When Mohamed agreed to tell his story again and Adi, a 20-year-old refugee from Ethiopia who arrived in the UK 3 years ago as a minor, applied to take part too the current project Journey of a Refugee was ignited.
Did you have a clear vision of the play when you first read it, and has that vision changed as you’ve worked on it?
The production emerged through a carefully guided devising process. Each person involved has influenced its content, whether aesthetically, emotionally, metaphorically, factually or practically. The Welcoming Party was a site-specific production and my vision was always to create Journey of a Refugee as an immersive experience. The audience is encouraged to be part of a local welcoming party in Croydon for those seeking asylum. In the show no refugees turn up.
What grows out of this is the re-telling of Mohamed’s difficult journey and his challenging experience of the UK system. He explains that 8 years ago it was already so hard for him and others to make the journey, and how today the hurdles placed on those seeking permission to come to the UK are restricting arrivals and forcing even more young people to risk their lives to come to find safety.
The audience are given a chance to hear and reflect on the lives of those who are seeking to remain in the UK and make it their home. It is a humble attempt to humanise these experiences that are so often dehumanised, particularly in current times. The overall vision remains the same, whilst the political context that revolves around it has an ever-evolving complexity and influence on our process.
You’re dealing with complex and difficult stories in the production, is it a challenge to bring these stories to the stage in an accessible way?
This show is aimed at anyone aged over 8. It therefore needs to be gentle with its politics, inspired by human resourcefulness and magical in its telling. We learn through play rather than didactic teaching or ranting. This show is a playful visit to the trickier aspects of our lives. It enables children to practice having emotional and political responses to subjects that will continue to impact their lives.
The use of puppets, objects and movement can be useful tools when wanting to create magic realism. They provide poetic metaphors rather than confrontational dialogue. They allow visual elaborations which are open to projection and interpretation from an audience regardless of their age and in respect of their own experience, or lack of it.
What do you hope audiences take away from the show?
The show begins with the audience as an active member of the welcoming party.

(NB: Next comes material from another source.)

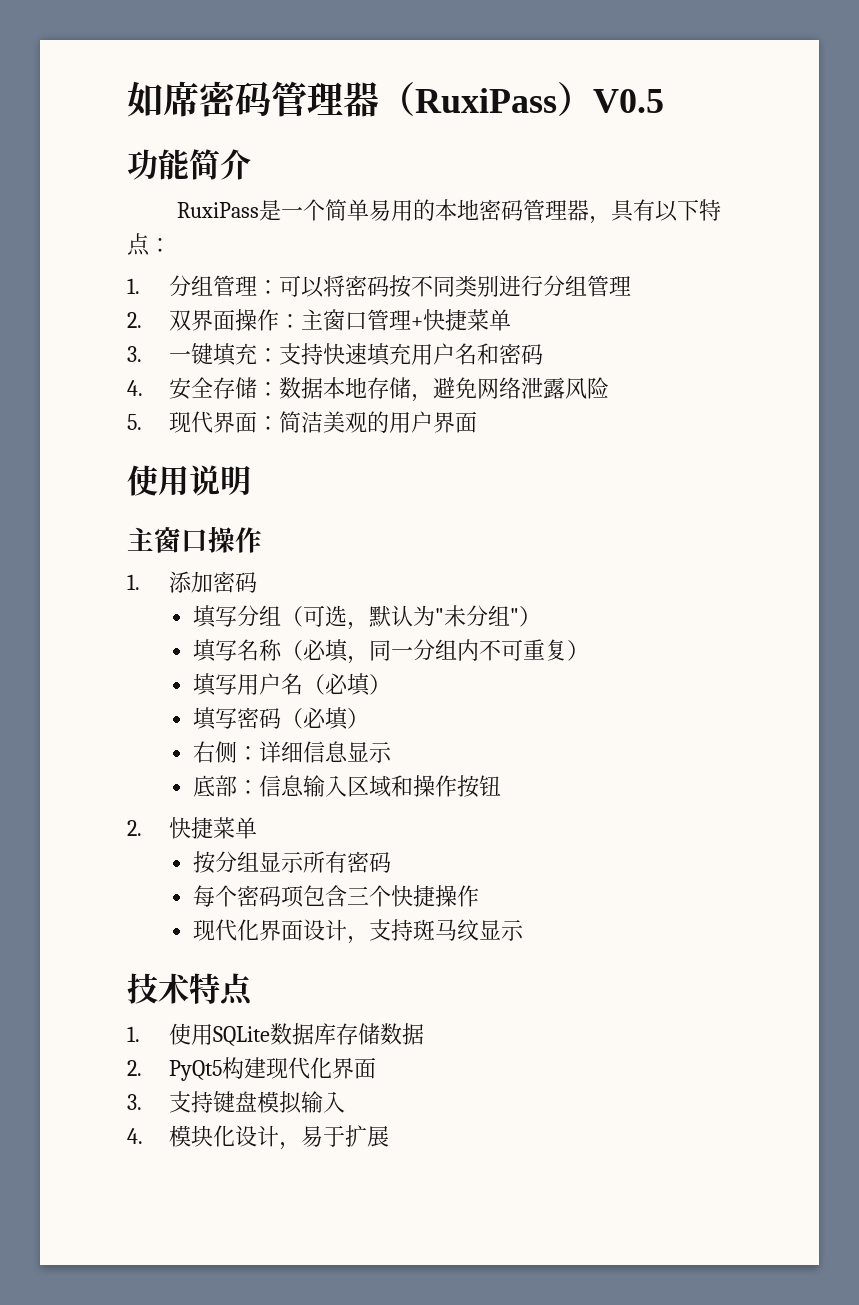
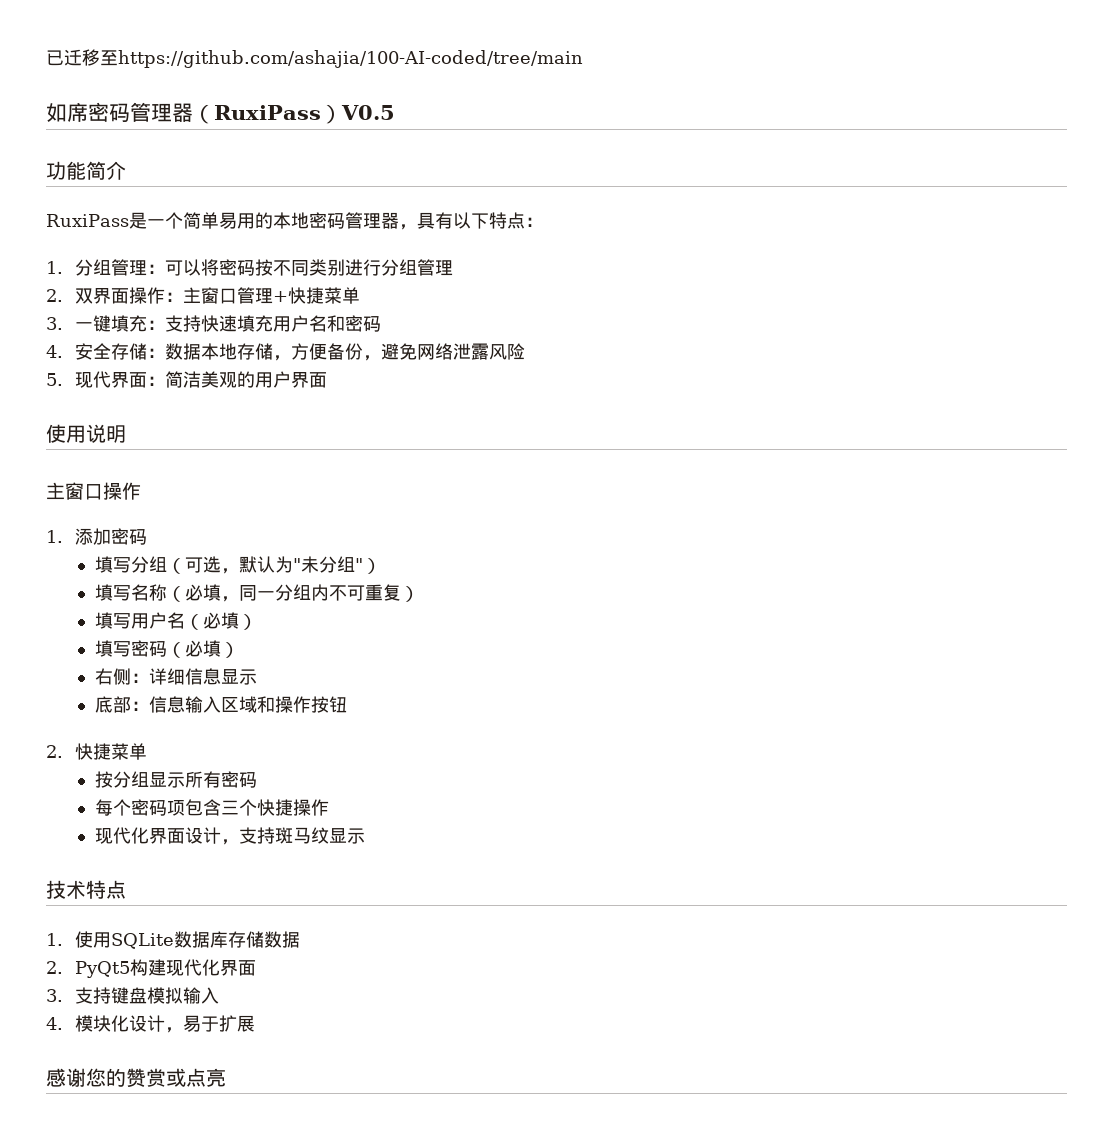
+ 已迁移至https://github.com/ashajia/100-AI-coded/tree/main
- 4.安全存储：数据本地存储，避免网络泄露风险
+ 4.安全存储：数据本地存储，方便备份，避免网络泄露风险
+ 感谢您的赞赏或点亮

As the performance progresses, the audience can feel close to Mohamed and his group of friends who attempt to re-tell his story with whatever props they can find. More and more the audience get caught up in the journey Mohamed went on, particularly as he enters the UK asylum system, which the audience experience directly through interactive elements in the show. The promenade aspect to the production, the close proximity of the professional performers, the evocation of the atmosphere and landscape through lighting and music and the interactive elements all help the audience have a magical, empowering, sensitive and eye-opening experience.
We wish for it to be fun, moving, magical, immersive, playful, thought-provoking, inspiring and to take a small step to encouraging a more welcoming atmosphere in the UK to those seeking to make it their home.
Journey of a Refugee is at Stanley Arts Centre from 3 – 18 February 2024.